(EXTRACTED ENTRIES begins)
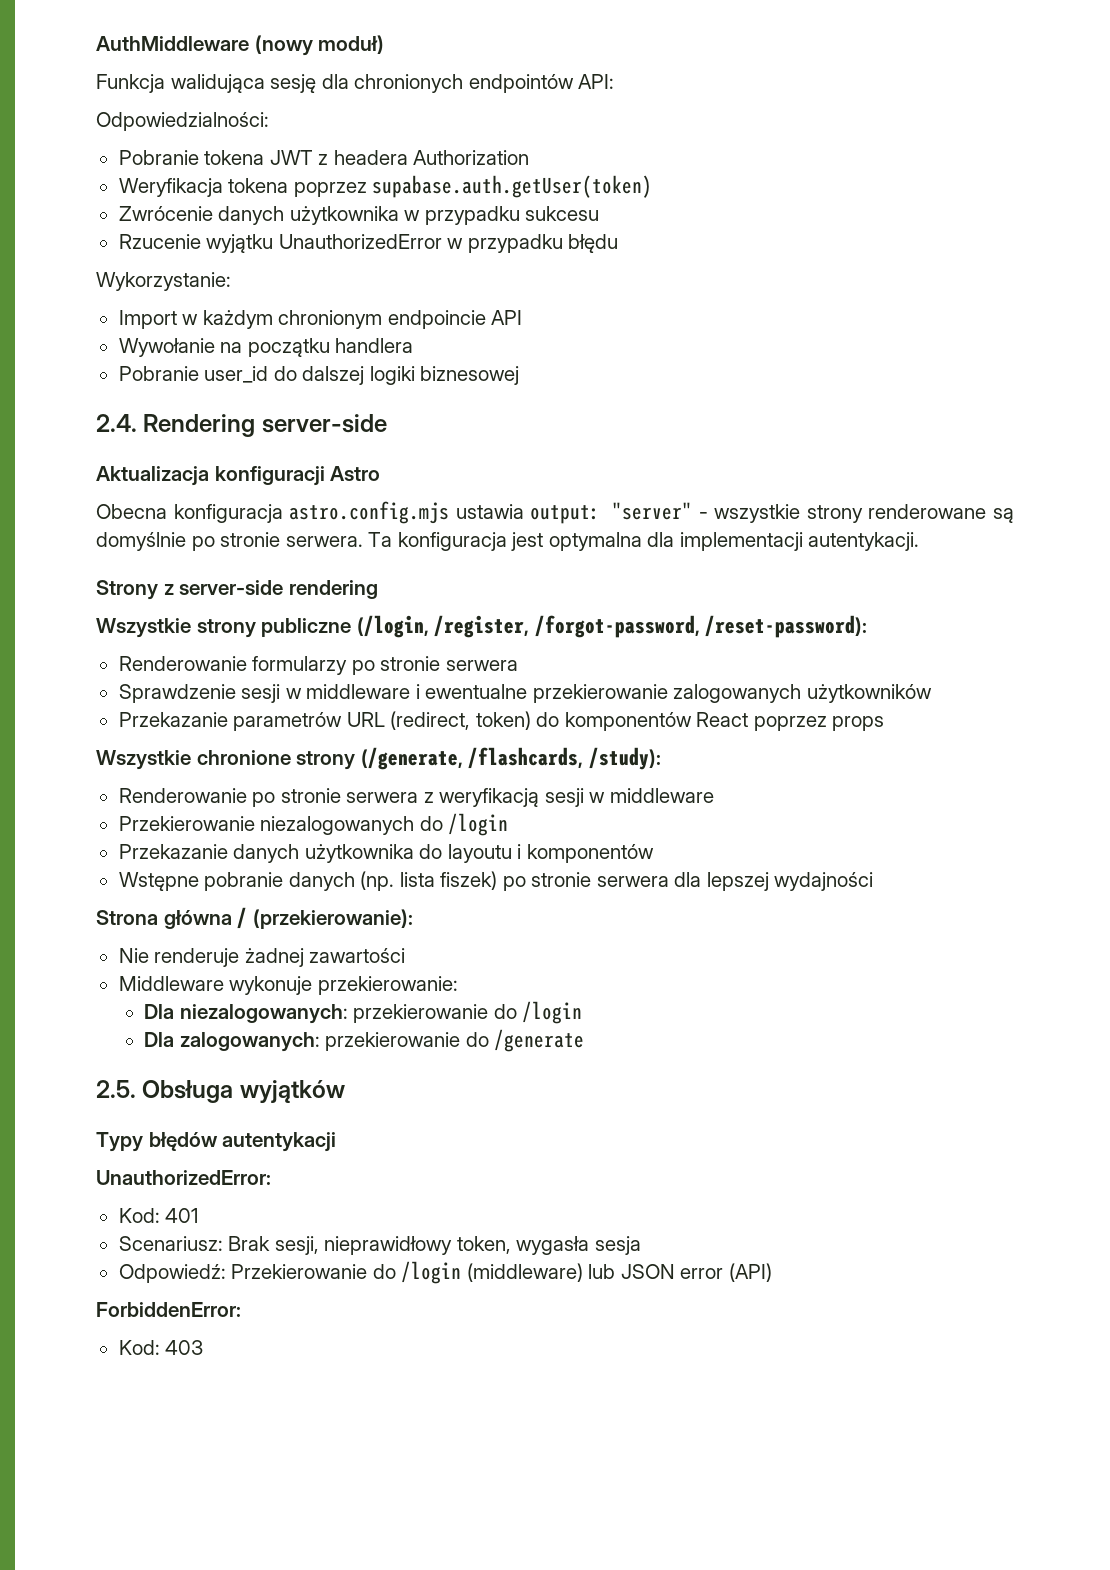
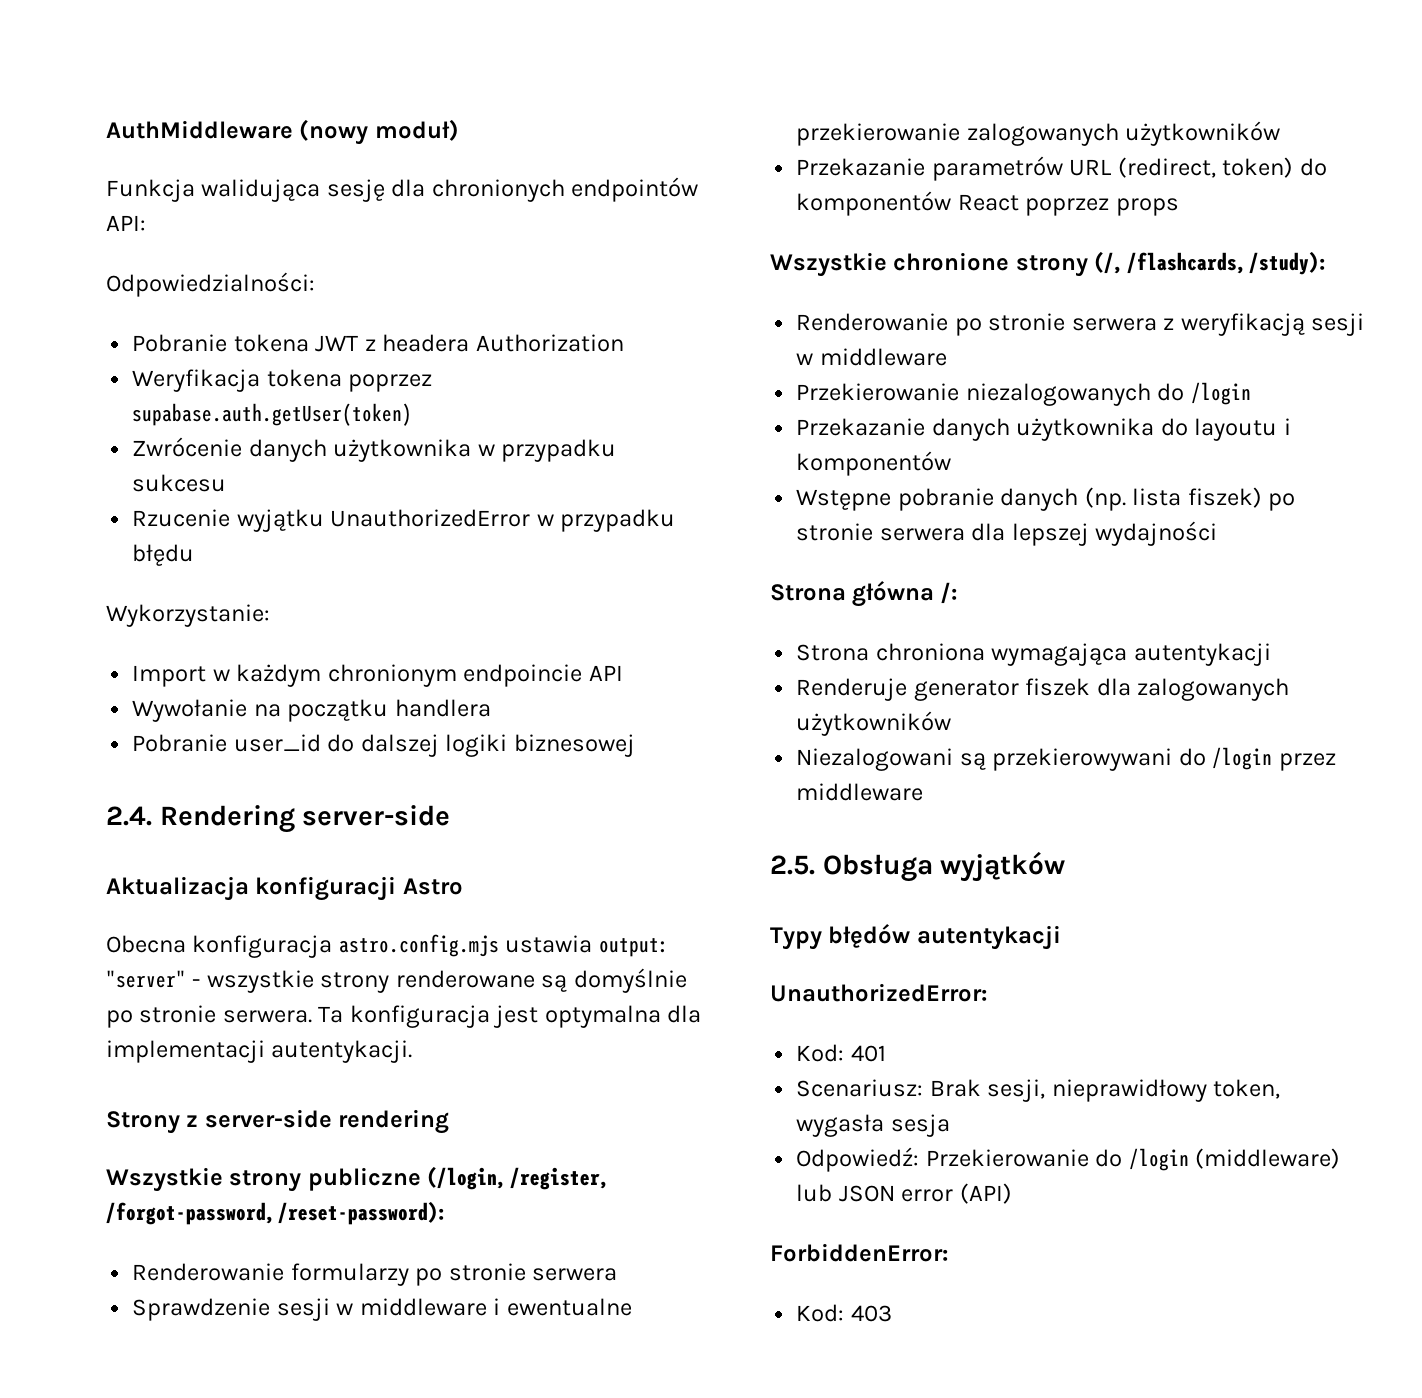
- Wszystkie chronione strony (/generate, /flashcards, /study):
+ Wszystkie chronione strony (/, /flashcards, /study):
- Strona główna / (przekierowanie):
- Nie renderuje żadnej zawartości
- Middleware wykonuje przekierowanie:
- Dla niezalogowanych: przekierowanie do /login
- Dla zalogowanych: przekierowanie do /generate
+ Strona główna /:
+ Strona chroniona wymagająca autentykacji
+ Renderuje generator fiszek dla zalogowanych użytkowników
+ Niezalogowani są przekierowywani do /login przez middleware

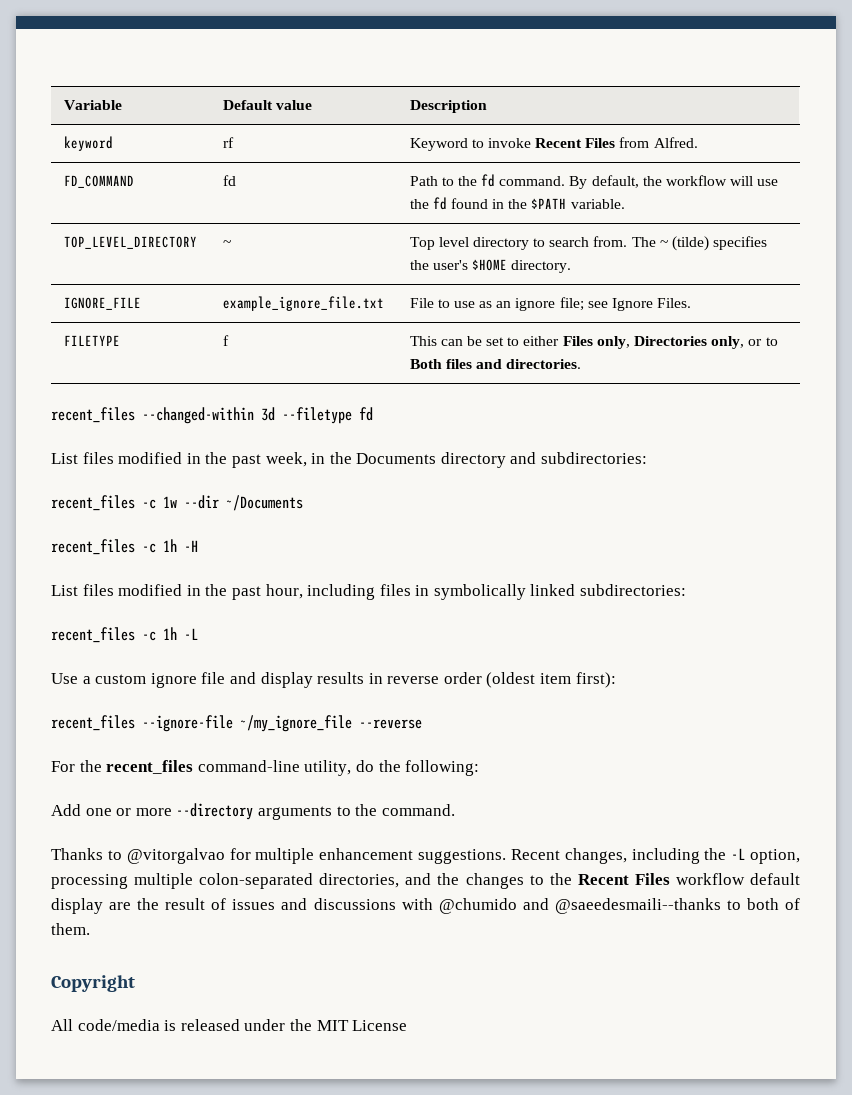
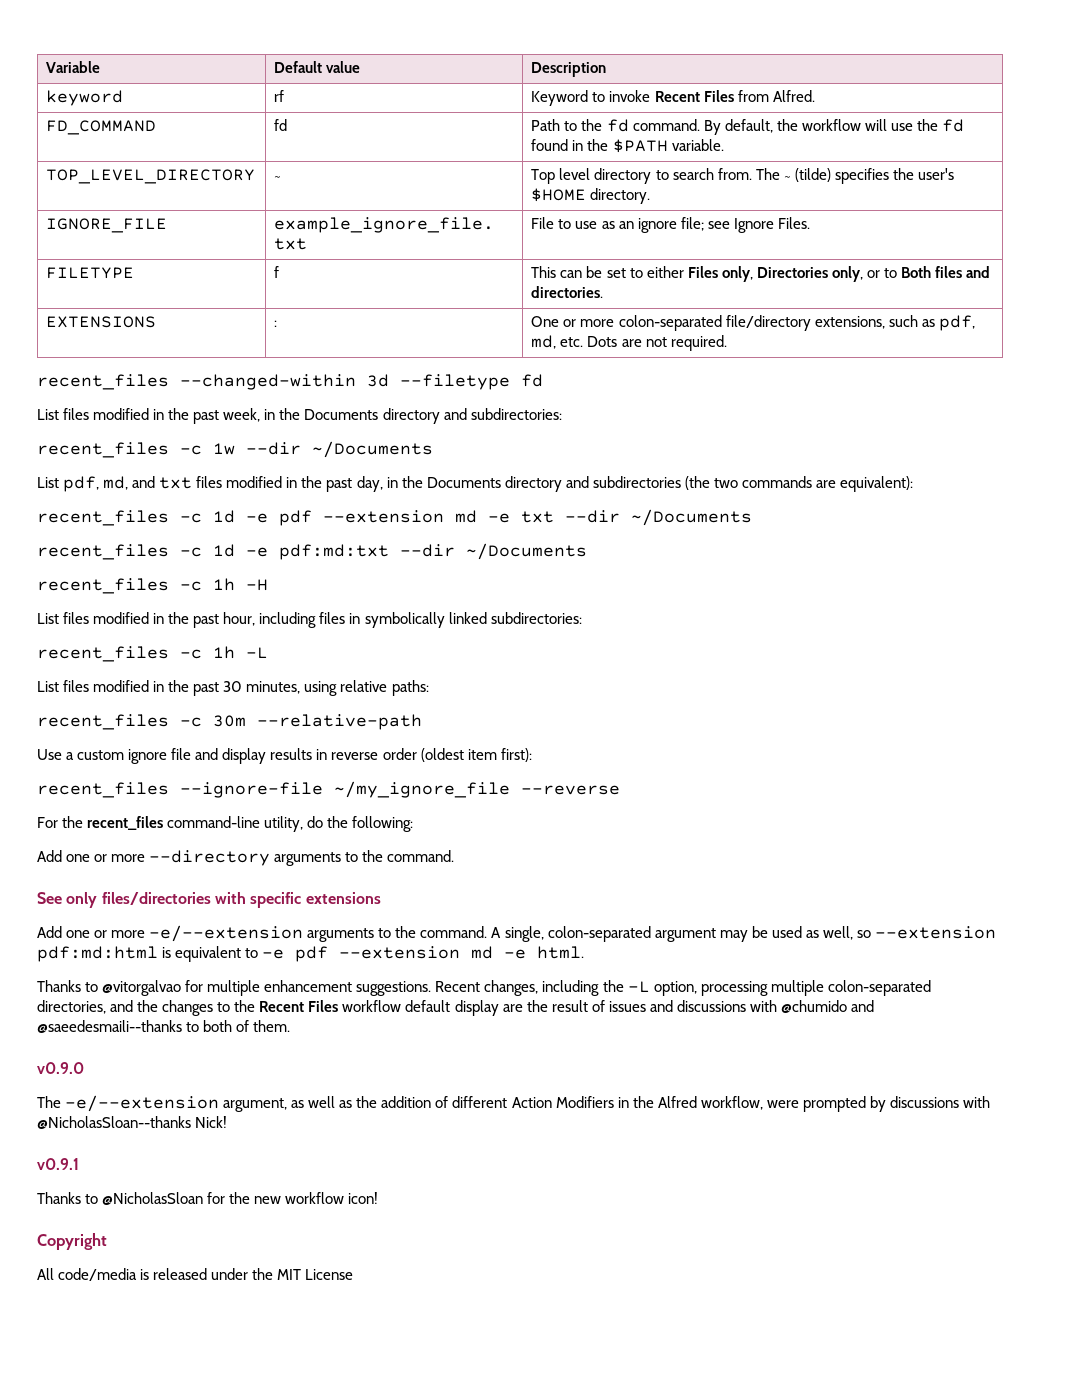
+ EXTENSIONS | : | One or more colon-separated file/directory extensions, such as pdf, md, etc. Dots are not required.
+ List pdf, md, and txt files modified in the past day, in the Documents directory and subdirectories (the two commands are equivalent):
+ recent_files -c 1d -e pdf --extension md -e txt --dir ~/Documents
+ recent_files -c 1d -e pdf:md:txt --dir ~/Documents
+ List files modified in the past 30 minutes, using relative paths:
+ recent_files -c 30m --relative-path
+ See only files/directories with specific extensions
+ Add one or more -e/--extension arguments to the command. A single, colon-separated argument may be used as well, so --extension pdf:md:html is equivalent to -e pdf --extension md -e html.
+ v0.9.0
+ The -e/--extension argument, as well as the addition of different Action Modifiers in the Alfred workflow, were prompted by discussions with @NicholasSloan--thanks Nick!
+ v0.9.1
+ Thanks to @NicholasSloan for the new workflow icon!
(EXTRACTED ENTRIES ends)
EXERCISE BRIEF: Using the records above, list each line that includes "przekierowanie".

ANSWER SECTION:
- Strona główna / (przekierowanie):
- Middleware wykonuje przekierowanie:
- Dla niezalogowanych: przekierowanie do /login
- Dla zalogowanych: przekierowanie do /generate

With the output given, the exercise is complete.